EXERCISE PROMPT: All lines from the entries below that contain the string "Madison" should be copied out.

------------------------

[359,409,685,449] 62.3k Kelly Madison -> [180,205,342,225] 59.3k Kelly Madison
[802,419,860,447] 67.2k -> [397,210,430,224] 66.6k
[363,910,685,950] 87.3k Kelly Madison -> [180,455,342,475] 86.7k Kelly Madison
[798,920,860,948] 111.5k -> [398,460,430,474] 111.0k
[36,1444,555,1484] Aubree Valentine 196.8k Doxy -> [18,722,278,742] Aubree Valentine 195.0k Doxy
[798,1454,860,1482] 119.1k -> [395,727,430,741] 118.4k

------------------------

RESPONSE BELOW:
[359,409,685,449] 62.3k Kelly Madison -> [180,205,342,225] 59.3k Kelly Madison
[363,910,685,950] 87.3k Kelly Madison -> [180,455,342,475] 86.7k Kelly Madison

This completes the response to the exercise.